SIRT1-dependent regulation of chromatin and transcription: Linking NAD+ metabolism and signaling to the control of cellular functions

Sirtuins comprise a family of NAD+-dependent protein deacetylases and ADP-ribosyltransferases. Mammalian SIRT1 – a homolog of yeast Sir2, the prototypical member of the sirtuin family – is an important regulator of metabolism, cell differentiation and senescence, stress response, and cancer. As an NAD+-dependent enzyme, SIRT1 regulates gene expression programs in response to cellular metabolic status, thereby coordinating metabolic adaptation of the whole organism. Several important mechanisms have emerged for SIRT1-dependent regulation of transcription. First, SIRT1 can modulate chromatin function through direct deacetylation of histones as well as by promoting alterations in the methylation of histones and DNA, leading to the repression of transcription. The latter is accomplished through the recruitment of other nuclear enzymes to chromatin for histone methylation and DNA CpG methylation, suggesting a broader role of SIRT1 in epigenetic regulation. Second, SIRT1 can interact and deacetylate a broad range of transcription factors and coregulators, thereby regulating target gene expression both positively and negatively.
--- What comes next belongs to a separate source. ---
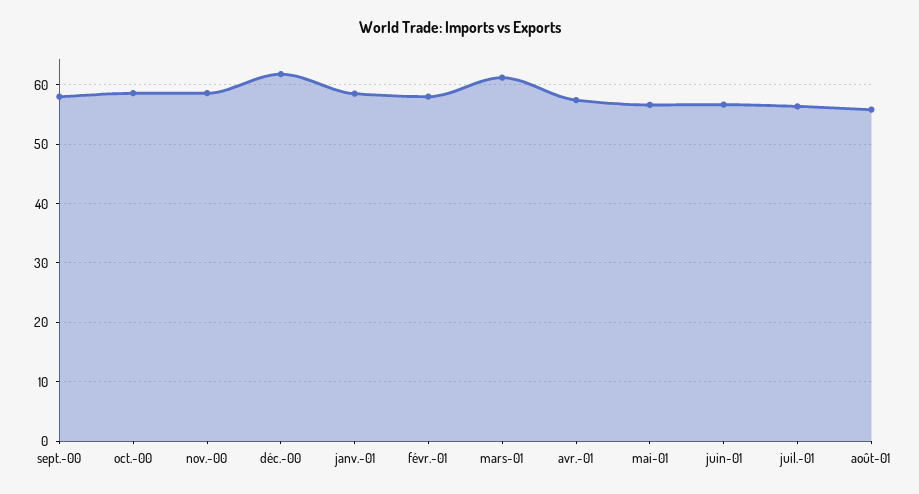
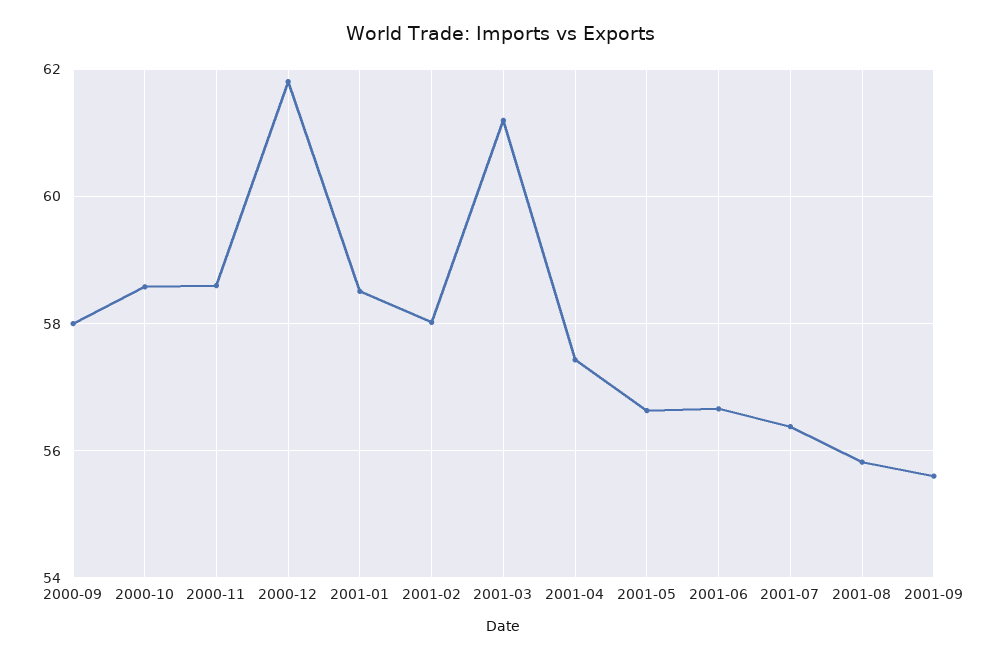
2001-09: none -> 55.6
Cellular energy state, specifically NAD+ metabolism, plays a major role in the regulation of SIRT1 activity. Recent studies on the NAD+ biosynthetic enzymes in the salvage pathway, nicotinamide phosphoribosyltransferase (NAMPT) and nicotinamide mononucleotide adenylyltransferase 1 (NMNAT-1), have revealed important functions for these enzymes in SIRT1-dependent transcription regulation. The collective molecular actions of SIRT1 control specific patterns of gene expression that modulate a wide variety of physiological outcomes.